Chelsea is a typical descriptive place name: a combination of the Anglo-Saxon cealc – chalk – or possibly cele – cold and the word for harbor or wharf. (The River Thames forms the area’s southern border.)
For much of Chelsea’s history it was a stylish place to call home. The future Queen Elizabeth I spent some years in residence. By the Victorian era, Chelsea’s Cheyne Walk had become a favored residence for writers and artists. George Eliot, Dante Rossetti, Hilaire Beloc and Sylvia Pankhurst all claimed the address, as well as both Keith Richards and Mick Jagger. Extend the Who’s Who list to all of Chelsea, and you’ll include Francis Bacon, Mark Twain and Bram Stoker, Judy Garland and Dirk Bogarde, Gwyneth Paltrow and Bob Marley.

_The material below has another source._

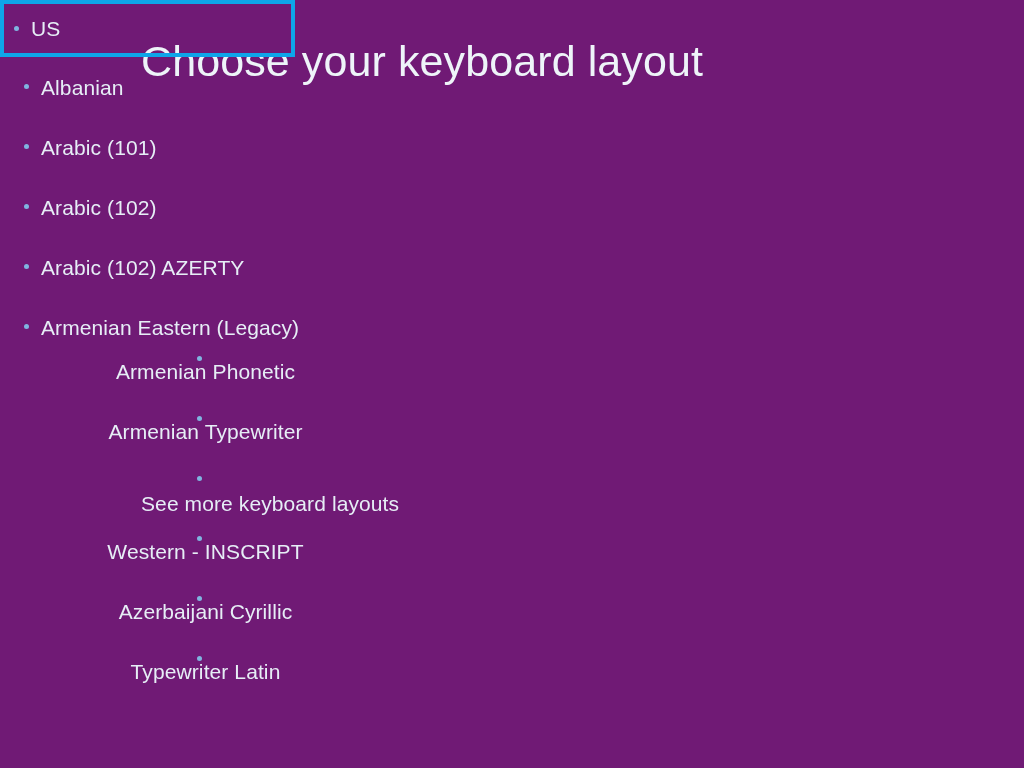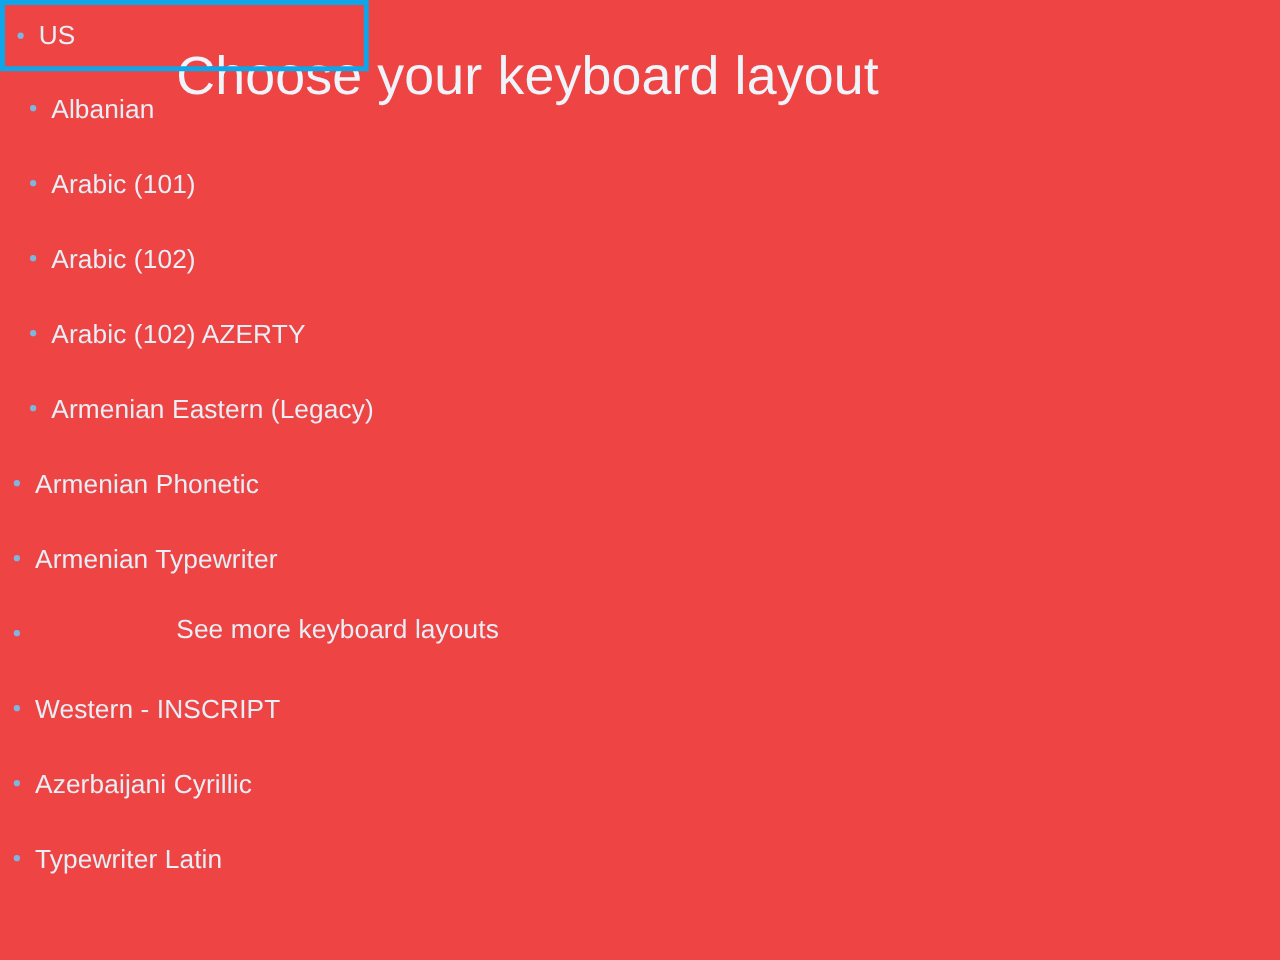"Choose your keyboard layout" #screen { background: #ef4444 -> #701a75 }
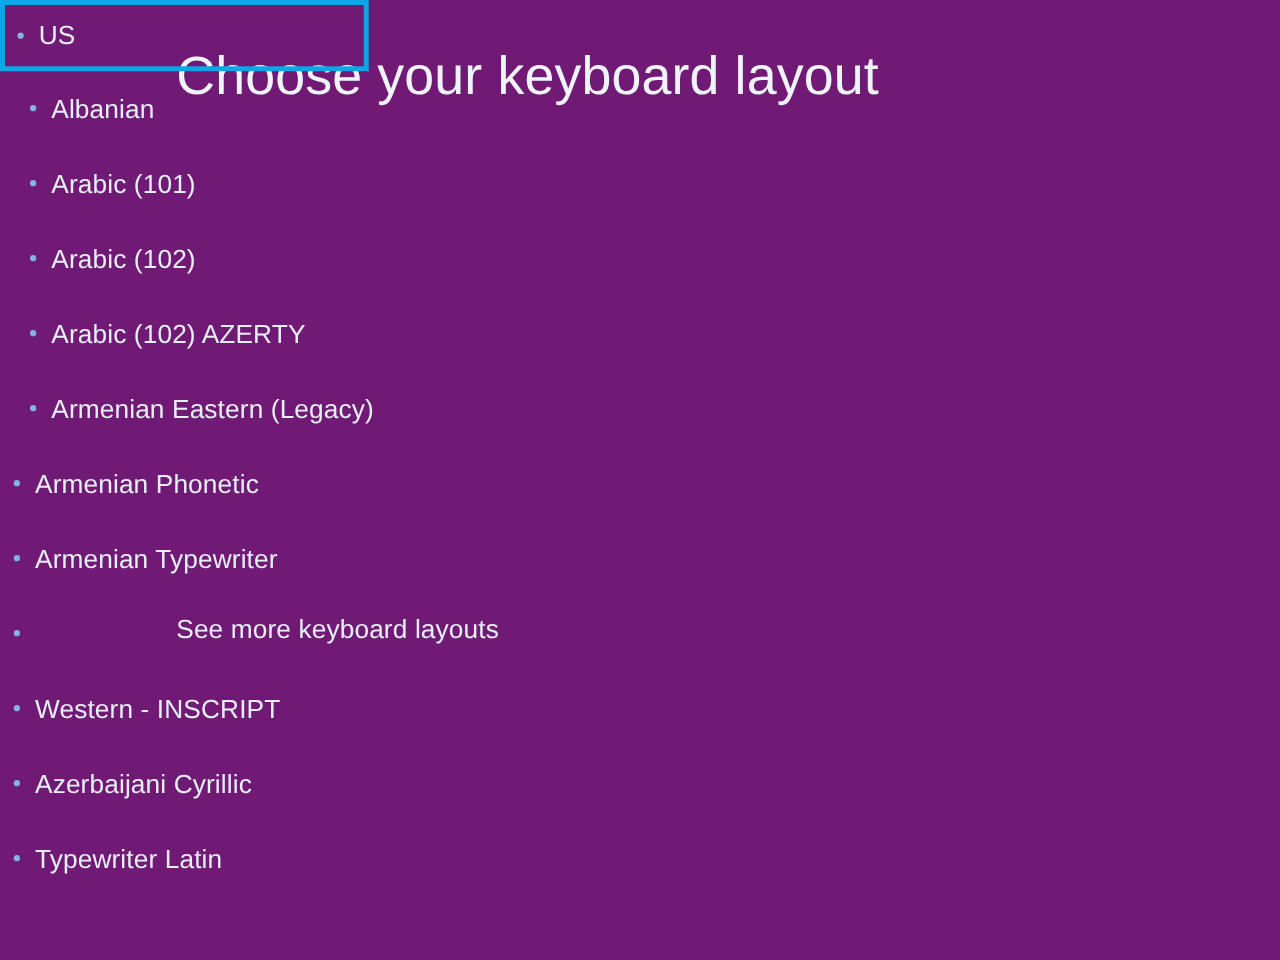"Armenian Phonetic" #column-right .layout-item { flex-direction: none -> column }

It’s not just artists, either. Chelsea’s Sloane Square inspired the nickname Sloane Ranger – think Lady Diana Spencer in her pre-royal days, almost a British equivalent of the American preppy. The label has been applied to many a well-born young woman, including another possible princess, Kate Middleton.
There’s more to the story, but let’s leave London for New York. British Major Thomas Clark named his Manhattan home Chelsea in the 1700s. His grandson, Clement C. Moore, wrote A Visit from St. Nicholas in the house. Chelsea later became the name of the entire neighborhood.
Just like the London original, this second Chelsea became a hub for all things creative. Mary Pickford filmed early movies there. The Honeymooners was made at Chelsea Studios. The Chelsea Hotel served as home base for Janis Joplin and Bob Dylan. Nancy Spungen died there. Leonard Cohen wrote a song about it. (Elvis Costello’s single was about the London ‘hood.) Jasper Johns, Arthur C. Clarke and Patti Smith have all stayed there. You can, too – it’s still an operating hotel.
In 1968, Joni Mitchell recorded “Chelsea Morning” – about the neighborhood, not the hotel. Judy Collins covered the song a few months later. And that was it – after centuries on the map and nearly as long as a cultural force, Chelsea became a popular given name.
In 1969, Chelsea debuted in the US rankings at #706. By 1981, she stood at #408. That same year, Katharine Hepburn and Henry Fonda starred in On Golden Pond. Jane Fonda played their estranged daughter – Chelsea.
By 1982, the name had leapt to #169. Chelsea eventually peaked at #15 in 1992. Variants like Chelsey, Chelsie, Chelsi, Chelsy and Kelsea were all in use through the 1990s.
The 90s really were Chelsea’s decade, as first daughter Chelsea Clinton moved into the White House. It’s said that Bill and Hillary named their only child after the Judy Collins version of the song.
Today, the neighborhoods may still be fashionable, but as a name, Chelsea is on the decline. If you’re looking for a moniker that evokes the same style today, you might settle on one mentioned a few paragraphs above: Sloane.